EXERCISE DETAILS
The records below hold a stretch from the line with "- kubectl --kubeconfig=kubeconfig delete machines -l set=node" through the line with "- kubectl --kubeconfig=kubeconfig delete machines -l set=master"; return exactly those lines, ends included, and nothing more.

EXCERPTED DATA

#####

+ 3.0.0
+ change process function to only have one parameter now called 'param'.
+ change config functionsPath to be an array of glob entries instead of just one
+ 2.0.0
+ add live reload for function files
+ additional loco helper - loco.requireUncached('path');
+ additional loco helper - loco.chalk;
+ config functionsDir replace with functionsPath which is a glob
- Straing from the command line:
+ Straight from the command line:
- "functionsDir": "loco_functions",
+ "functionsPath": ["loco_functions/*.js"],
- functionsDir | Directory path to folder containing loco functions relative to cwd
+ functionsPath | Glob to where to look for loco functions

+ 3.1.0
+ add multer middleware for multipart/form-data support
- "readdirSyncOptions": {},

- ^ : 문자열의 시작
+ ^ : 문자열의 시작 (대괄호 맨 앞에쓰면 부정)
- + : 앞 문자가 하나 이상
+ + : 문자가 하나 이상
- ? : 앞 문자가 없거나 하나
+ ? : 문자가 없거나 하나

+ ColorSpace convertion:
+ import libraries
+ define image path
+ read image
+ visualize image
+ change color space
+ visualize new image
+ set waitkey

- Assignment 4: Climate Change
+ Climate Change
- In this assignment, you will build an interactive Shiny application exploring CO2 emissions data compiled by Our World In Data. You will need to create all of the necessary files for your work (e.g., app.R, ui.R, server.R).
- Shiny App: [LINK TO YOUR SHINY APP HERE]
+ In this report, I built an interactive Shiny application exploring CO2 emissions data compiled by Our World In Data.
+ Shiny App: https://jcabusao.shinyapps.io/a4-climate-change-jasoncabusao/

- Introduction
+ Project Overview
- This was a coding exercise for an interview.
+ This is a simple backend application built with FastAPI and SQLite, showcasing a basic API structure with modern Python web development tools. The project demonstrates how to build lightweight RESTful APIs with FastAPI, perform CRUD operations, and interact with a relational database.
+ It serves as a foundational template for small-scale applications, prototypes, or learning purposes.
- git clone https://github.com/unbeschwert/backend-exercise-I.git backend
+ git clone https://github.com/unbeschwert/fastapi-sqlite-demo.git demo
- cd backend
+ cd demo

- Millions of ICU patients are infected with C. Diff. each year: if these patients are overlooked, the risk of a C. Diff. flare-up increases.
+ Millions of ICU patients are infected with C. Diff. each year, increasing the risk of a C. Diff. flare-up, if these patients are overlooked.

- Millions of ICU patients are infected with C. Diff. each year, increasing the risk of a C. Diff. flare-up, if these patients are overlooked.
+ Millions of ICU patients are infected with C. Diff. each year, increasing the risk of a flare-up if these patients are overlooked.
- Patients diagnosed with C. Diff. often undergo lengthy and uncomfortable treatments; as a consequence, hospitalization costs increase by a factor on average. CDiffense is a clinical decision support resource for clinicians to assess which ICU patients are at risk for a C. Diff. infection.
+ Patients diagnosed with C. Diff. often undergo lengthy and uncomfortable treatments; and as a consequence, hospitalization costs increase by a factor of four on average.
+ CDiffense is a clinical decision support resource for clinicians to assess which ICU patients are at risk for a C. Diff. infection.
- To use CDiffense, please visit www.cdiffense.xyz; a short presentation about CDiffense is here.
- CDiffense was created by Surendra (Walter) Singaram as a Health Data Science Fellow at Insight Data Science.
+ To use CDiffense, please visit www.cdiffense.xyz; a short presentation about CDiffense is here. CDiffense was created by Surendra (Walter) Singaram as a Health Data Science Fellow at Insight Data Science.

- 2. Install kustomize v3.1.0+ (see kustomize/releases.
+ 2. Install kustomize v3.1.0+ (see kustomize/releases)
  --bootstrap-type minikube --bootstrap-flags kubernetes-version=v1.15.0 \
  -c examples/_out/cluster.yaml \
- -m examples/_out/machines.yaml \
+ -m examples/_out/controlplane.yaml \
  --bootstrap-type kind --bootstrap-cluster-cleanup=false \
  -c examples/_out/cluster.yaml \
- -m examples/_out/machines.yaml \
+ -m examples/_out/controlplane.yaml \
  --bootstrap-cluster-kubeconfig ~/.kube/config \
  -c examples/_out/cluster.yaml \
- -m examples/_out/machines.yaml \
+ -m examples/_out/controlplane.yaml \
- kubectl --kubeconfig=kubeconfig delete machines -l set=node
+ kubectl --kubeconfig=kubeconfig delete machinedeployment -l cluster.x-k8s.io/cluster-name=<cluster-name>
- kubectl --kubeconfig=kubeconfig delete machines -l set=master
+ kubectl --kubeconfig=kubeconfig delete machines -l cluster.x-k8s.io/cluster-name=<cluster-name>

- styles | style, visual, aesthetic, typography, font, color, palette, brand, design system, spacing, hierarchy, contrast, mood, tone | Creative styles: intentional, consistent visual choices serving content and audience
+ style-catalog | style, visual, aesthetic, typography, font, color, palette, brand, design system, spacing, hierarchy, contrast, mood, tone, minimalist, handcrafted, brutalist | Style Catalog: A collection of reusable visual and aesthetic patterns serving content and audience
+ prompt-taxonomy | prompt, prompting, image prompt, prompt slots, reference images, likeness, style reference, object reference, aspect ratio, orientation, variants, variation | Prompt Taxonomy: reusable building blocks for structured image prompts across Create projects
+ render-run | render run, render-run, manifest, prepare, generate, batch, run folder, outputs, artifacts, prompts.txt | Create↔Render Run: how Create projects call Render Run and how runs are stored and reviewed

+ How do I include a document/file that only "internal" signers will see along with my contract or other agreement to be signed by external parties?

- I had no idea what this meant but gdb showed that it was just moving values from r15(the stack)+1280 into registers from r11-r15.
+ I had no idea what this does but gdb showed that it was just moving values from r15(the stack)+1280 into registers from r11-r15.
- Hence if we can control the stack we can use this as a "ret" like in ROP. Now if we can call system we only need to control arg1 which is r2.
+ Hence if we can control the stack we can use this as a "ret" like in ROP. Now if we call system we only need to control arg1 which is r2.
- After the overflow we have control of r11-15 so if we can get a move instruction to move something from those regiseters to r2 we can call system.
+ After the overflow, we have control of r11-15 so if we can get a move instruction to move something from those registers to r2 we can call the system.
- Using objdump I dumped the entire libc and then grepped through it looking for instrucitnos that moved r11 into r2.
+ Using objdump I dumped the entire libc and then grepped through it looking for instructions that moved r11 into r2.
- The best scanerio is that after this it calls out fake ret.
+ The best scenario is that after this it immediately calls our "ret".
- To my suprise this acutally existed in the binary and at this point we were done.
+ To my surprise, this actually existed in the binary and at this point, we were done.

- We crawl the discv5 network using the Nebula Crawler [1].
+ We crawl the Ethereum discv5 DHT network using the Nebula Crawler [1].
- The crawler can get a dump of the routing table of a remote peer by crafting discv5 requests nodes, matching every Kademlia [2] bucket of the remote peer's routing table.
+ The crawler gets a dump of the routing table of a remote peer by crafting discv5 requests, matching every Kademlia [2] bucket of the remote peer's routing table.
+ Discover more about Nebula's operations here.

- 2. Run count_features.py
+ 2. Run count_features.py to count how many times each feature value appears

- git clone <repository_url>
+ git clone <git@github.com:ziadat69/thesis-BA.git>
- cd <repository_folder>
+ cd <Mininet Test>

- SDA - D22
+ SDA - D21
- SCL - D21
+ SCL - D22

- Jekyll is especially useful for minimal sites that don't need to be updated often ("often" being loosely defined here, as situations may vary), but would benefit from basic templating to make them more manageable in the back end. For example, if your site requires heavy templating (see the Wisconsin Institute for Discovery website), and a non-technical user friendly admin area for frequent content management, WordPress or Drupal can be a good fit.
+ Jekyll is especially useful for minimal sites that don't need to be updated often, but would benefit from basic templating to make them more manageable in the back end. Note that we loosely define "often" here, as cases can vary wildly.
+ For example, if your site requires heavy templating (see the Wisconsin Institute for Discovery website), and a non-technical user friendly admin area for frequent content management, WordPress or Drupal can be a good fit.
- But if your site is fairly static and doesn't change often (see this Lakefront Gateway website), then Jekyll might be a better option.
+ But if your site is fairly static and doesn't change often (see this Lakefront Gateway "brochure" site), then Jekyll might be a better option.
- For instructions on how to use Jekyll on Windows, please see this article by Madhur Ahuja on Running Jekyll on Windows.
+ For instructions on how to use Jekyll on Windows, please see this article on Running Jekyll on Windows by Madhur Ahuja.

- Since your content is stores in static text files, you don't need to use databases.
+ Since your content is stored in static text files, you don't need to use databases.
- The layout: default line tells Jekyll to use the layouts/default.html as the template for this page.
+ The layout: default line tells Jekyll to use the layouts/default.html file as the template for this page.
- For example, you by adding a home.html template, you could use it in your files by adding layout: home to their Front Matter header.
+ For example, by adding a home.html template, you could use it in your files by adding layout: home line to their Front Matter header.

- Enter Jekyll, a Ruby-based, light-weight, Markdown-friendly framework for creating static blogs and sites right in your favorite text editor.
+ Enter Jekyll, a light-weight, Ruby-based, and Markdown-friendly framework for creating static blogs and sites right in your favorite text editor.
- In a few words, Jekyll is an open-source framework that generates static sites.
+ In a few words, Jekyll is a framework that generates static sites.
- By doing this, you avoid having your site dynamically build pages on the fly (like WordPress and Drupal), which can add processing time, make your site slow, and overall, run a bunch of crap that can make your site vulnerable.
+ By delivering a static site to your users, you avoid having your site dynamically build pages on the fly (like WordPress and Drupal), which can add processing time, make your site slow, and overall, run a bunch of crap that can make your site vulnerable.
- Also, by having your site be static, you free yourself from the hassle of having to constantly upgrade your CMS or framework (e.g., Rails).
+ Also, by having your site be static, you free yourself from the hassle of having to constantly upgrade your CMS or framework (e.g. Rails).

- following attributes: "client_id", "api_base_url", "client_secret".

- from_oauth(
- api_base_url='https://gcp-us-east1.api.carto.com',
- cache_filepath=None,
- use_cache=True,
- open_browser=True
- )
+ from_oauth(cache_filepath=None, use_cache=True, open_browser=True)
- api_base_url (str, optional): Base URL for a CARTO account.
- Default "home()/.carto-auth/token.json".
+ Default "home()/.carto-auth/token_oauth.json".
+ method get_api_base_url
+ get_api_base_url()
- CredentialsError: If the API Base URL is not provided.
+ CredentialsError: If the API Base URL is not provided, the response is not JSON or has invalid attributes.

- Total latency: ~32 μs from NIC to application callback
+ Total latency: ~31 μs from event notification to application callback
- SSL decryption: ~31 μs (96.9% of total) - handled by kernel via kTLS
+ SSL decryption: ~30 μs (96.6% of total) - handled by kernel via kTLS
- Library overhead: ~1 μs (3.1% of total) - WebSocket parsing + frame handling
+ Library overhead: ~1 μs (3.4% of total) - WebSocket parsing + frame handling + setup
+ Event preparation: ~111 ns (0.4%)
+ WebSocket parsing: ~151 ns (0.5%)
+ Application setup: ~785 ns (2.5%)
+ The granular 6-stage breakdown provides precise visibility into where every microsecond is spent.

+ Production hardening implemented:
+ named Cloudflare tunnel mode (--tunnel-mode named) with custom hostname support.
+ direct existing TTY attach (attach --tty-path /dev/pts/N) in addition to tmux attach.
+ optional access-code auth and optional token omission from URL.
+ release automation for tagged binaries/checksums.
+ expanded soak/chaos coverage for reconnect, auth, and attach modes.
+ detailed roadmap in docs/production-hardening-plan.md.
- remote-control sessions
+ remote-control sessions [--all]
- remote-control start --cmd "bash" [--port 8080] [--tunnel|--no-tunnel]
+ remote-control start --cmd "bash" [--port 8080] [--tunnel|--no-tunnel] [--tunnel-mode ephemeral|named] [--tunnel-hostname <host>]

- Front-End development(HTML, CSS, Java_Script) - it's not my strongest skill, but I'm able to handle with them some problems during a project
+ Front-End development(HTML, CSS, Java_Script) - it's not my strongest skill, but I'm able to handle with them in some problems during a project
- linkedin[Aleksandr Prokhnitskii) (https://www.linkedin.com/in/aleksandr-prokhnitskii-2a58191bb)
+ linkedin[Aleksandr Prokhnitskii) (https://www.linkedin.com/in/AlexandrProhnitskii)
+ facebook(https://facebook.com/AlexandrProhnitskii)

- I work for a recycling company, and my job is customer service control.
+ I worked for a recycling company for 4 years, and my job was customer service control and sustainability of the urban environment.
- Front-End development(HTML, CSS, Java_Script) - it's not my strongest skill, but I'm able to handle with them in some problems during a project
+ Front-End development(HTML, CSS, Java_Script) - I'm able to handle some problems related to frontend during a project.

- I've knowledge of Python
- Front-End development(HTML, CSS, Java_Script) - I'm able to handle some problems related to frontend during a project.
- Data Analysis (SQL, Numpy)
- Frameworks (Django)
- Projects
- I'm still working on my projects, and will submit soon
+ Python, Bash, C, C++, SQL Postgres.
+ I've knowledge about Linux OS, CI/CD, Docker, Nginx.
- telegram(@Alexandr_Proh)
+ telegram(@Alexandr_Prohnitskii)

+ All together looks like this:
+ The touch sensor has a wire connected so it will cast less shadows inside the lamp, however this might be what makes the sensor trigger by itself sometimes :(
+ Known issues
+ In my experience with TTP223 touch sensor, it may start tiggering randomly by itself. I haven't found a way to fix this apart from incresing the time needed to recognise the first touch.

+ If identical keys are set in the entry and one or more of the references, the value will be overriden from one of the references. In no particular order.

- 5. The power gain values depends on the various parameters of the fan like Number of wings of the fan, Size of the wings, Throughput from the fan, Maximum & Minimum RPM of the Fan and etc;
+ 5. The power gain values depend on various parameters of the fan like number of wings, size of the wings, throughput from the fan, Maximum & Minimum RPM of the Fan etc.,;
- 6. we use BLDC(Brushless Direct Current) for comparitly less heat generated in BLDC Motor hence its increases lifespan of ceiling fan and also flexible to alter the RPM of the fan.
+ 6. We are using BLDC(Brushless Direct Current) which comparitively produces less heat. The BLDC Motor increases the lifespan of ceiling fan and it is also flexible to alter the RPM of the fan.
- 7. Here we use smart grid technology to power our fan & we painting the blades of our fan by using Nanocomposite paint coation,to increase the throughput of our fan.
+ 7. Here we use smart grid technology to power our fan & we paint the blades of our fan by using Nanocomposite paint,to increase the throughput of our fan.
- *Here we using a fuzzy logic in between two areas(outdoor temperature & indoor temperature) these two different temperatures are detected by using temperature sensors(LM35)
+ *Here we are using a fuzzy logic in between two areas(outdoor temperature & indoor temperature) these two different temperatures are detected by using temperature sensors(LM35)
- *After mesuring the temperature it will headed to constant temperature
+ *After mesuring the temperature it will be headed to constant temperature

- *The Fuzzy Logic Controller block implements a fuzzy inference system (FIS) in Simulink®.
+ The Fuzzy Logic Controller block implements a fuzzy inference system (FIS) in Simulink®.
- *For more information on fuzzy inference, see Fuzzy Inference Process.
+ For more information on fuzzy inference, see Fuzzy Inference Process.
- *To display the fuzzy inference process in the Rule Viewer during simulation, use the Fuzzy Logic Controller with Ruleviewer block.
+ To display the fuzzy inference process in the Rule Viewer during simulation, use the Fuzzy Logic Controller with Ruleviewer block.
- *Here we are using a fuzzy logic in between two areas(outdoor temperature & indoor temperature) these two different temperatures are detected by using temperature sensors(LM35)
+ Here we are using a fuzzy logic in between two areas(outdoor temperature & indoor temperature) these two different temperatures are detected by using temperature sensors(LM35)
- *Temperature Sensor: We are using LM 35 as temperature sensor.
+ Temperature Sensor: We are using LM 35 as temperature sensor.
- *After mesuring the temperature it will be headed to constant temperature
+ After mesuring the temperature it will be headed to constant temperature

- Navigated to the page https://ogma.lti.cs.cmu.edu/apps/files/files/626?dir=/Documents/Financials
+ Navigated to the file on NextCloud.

#####

SOLUTION TO THE EXERCISE
- kubectl --kubeconfig=kubeconfig delete machines -l set=node
+ kubectl --kubeconfig=kubeconfig delete machinedeployment -l cluster.x-k8s.io/cluster-name=<cluster-name>
- kubectl --kubeconfig=kubeconfig delete machines -l set=master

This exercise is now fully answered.